Mas nem por acaso, estes três partidos e mais alguns fizeram uma aliança para “possibilitar que pequenos partidos tivessem representação”. Dentro desta coligação existe, por exemplo, o Partido Australiano do Sexo. Mas não pensem que este é um bando de badalhocos que legalizar o sexo em locais públicos, zoofilia ou avisodomia (quem quiser que vá ver o que é ao google), já que é um partido que surgiu para contrariar o grande aumento da influência da religião na política e foi criado por um grupo da indústria para adultos (daí o nome). O mais engraçado é que dentro da mesma coligação podemos encontrar os Cristãos Australianos, que lutam pela representação dos valores cristãos na sociedade australiana. Não sei porquê, mas estes dois partidos parecem-me um pouco difíceis de conciliar. Já estou a imaginar porrada entre padres e atores porno nas reuniões da coligação, o que seria uma “boa” forma de publicitar a coligação.
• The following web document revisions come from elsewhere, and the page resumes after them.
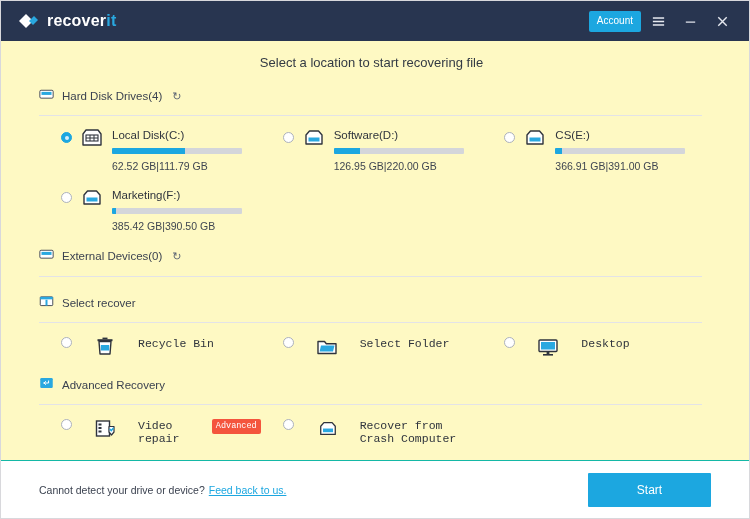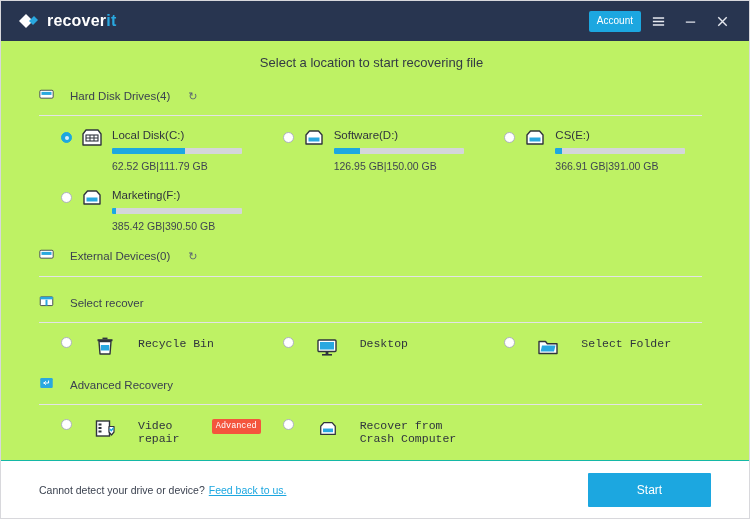"Select a location to start" .content { background: #bef264 -> #fef9c3 }
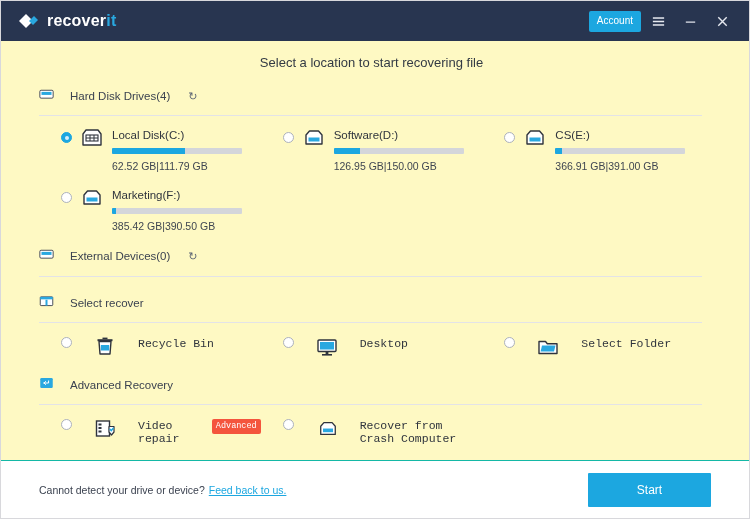"Hard Disk Drives(4)" .section-head { gap: 16px -> 8px }
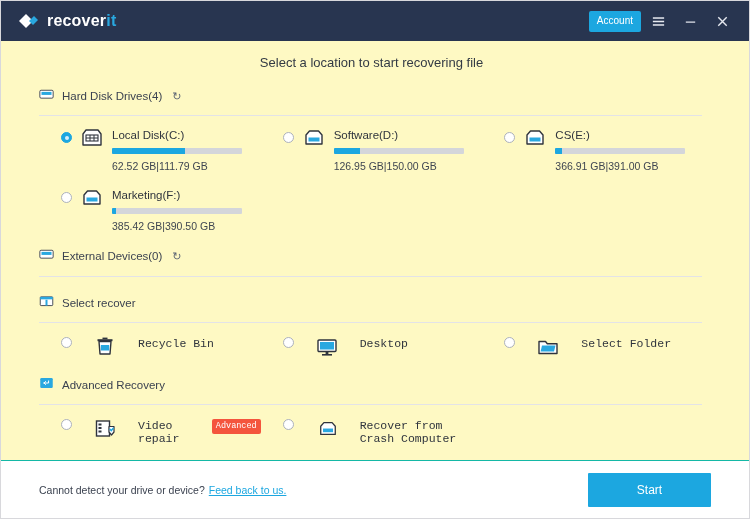"126.95 GB|150.00 GB" div.cap-text { text: 150.00 -> 220.00 }
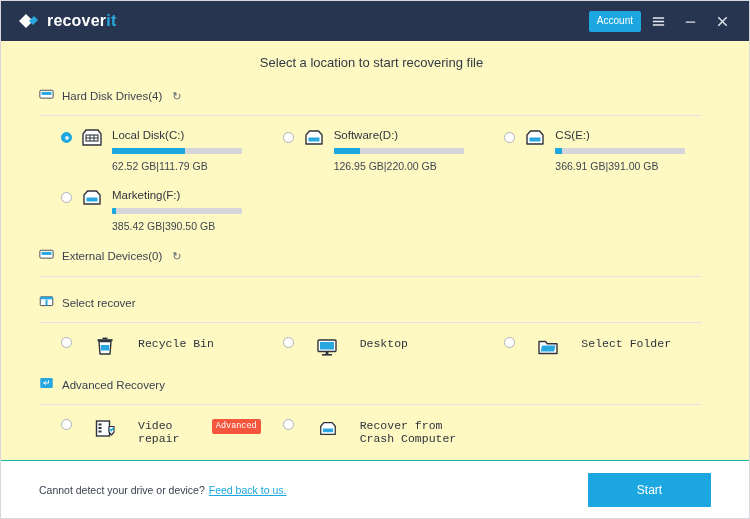"Desktop" div.loc-entry { order: before "Select Folder" -> after "Select Folder" }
Mas pode-se sempre pensar noutro prisma, assim conseguem ser representantes de todas as ideologias existentes na população, e quando digo todas não estou a exagerar, vamos lá ver… Temos ainda o Partido dos Caçadores e Pescadores, que surgiu quando tentaram mudar a lei do porte de arma e o Partido Australiano de Pesca e do Estilo de Vida, que se opõe a quaisquer medidas que restrinjam atividades de recreação. Existe ainda o Bullet Train for Australia, que quer apenas colocar comboios de alta velocidade no país (eu voluntario-me a fazer o programa de governo para eles, é capaz de dar um bom dinheiro e gasto 5 minutos do meu tempo). E por último o Partido “Help End Marijuana Prohibition”; não deve ser difícil de perceber o que defendem, é basicamente um Bloco de Esquerda que só fala da parte mais fixe da cena. E o mais engraçado é que tem como o seu fundador uma pessoa chamada Nigel Freemarijuana (eu sei bem o que ele andou a fumar antes de mudar de nome, e não era só tabaco).

Eu se estivesse na Austrália, e como me parece que qualquer pessoa faz um partido novo, criaria o Partido contra a Estupidez Humana. Os meus ideais era pôr uma coleira no pescoço de cada pessoa que desse um choque sempre que essa pessoa debitasse parvoíces como terem a intenção de criar um partido destes. Se calhar era capaz de ser um regime um bocado ditatorial, mas para grandes males, grandes remédios.

Atenção, para não ser mal interpretado, esta última parte poderia ser um bocado suavizada se ganhasse mesmo as eleições, mas acho que perceberam a ideia.

Já agora, para quem quiser entrar na onda, que diga aí o Partido que criaria se estivesse na Austrália.